- Genre: Various
- Locations: Georgia, ბათუმი
- Years active: 2013 — present
- Founders: Elisso Bolkvadze

= Batumi Black Sea Music and Art Festival =

Annual international festival in Batumi, Georgia

Batumi Black Sea Music and Art Festival (ბათუმის შავი ზღვის მუსიკისა და ხელოვნების საერთაშორისო ფესტივალი) is an international festival that takes place in Batumi, Georgia every year.

The festival was founded in 2013 by Georgian pianist, and UNESCO Artist for Peace Elisso Bolkvadze and by the producer Ms. Tamar Ghoghoberidze. Since then, the Elisso Bolkvadze Charity Foundation "Lira" together with the " Pragma Art Group" has been the event organizer. One of the project's main focuses is the promotion of young Georgian talents. Batumi Black Sea Festival features many projects and contests, such as the 'Pearl of Batumi' and the 'Pearl of NY- International"

Musicians from all regions of Georgia take part in the festival. The outstanding among them are invited to participate in international programs and concerts abroad.

Along with Georgian musicians, famous foreign musicians regularly participate in the festival.

The Batumi Black Sea Music and Art Festival is the only cultural event in Georgia that has received the high patronage of UNESCO five times.

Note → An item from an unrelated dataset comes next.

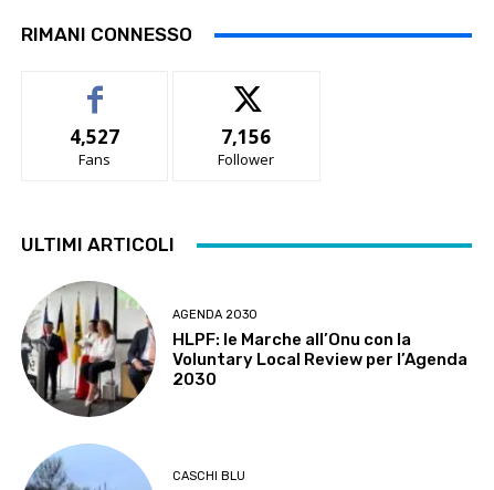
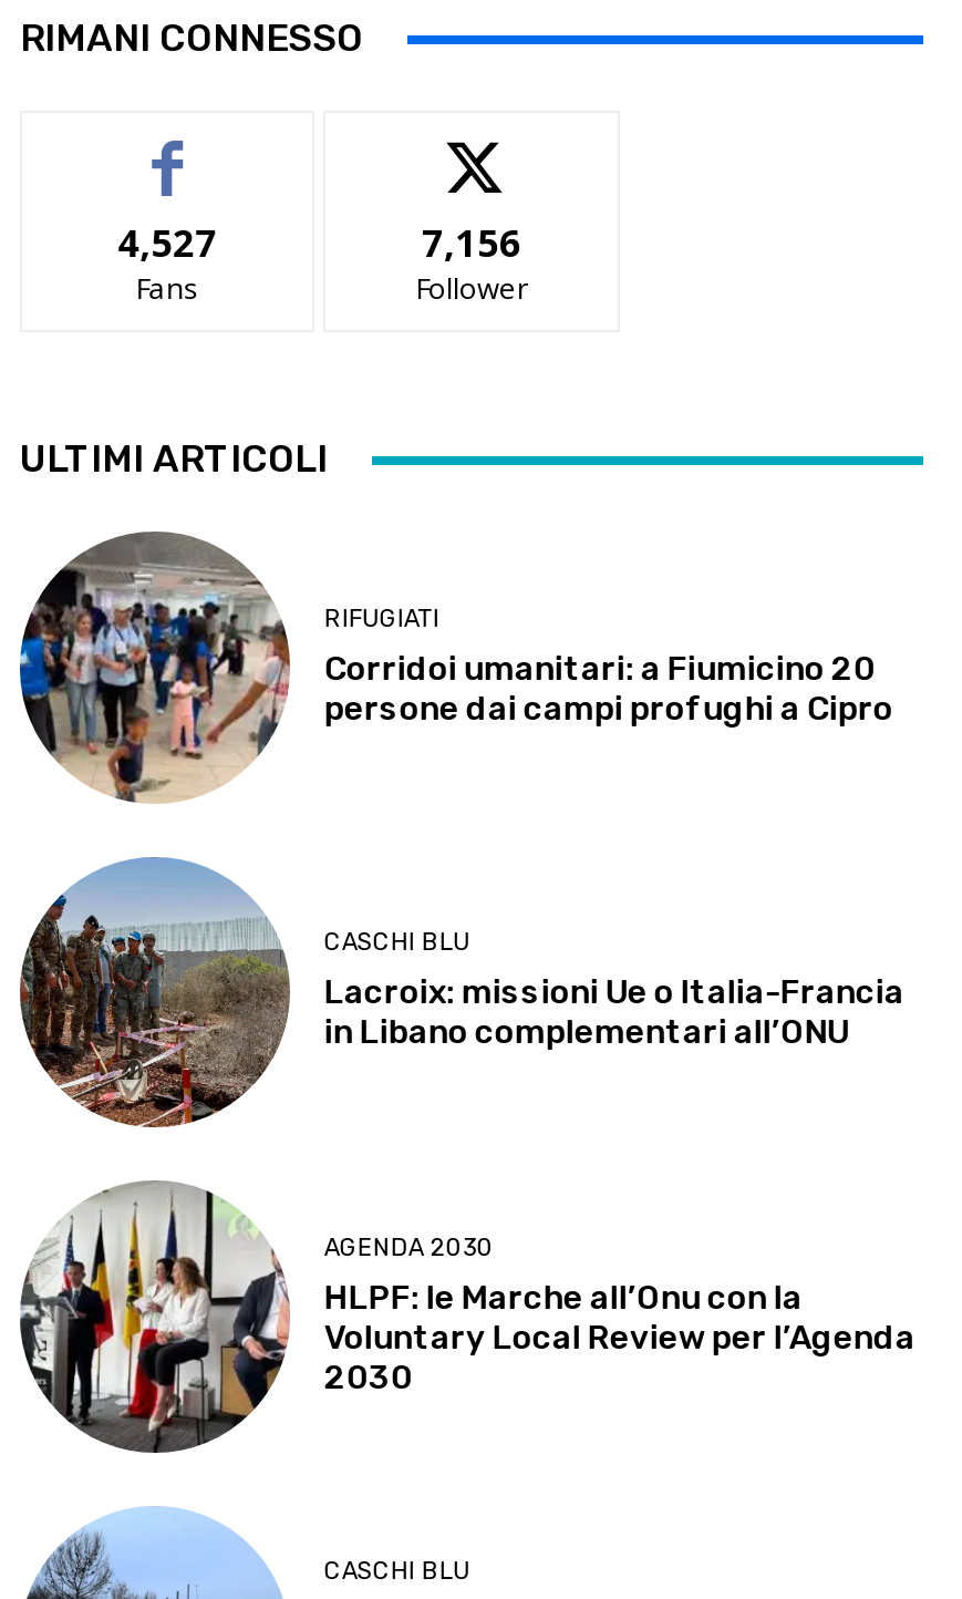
none -> [18,857,904,1129] [image] | CASCHI BLU | Lacroix: missioni Ue o Italia-Francia | in Libano complementari all’ONU
none -> [20,534,893,804] [image] | RIFUGIATI | Corridoi umanitari: a Fiumicino 20 | persone dai campi profughi a Cipro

On July 23–31, 2022, the Batumi Black Sea International Music and Art Festival was held for the ninth time. On July 23, the festival opened with a charity gala concert, and the proceeds were used for Ukrainian children affected by the war waged by Russia in Ukraine.

At the invitation of the project's founder, Elisso Bolkvadze, the Wikimedia Community User Group Georgia also participated in the 2022 festival. Members of the group introduced Wikipedia's essence, purpose, principles, and plans to the public.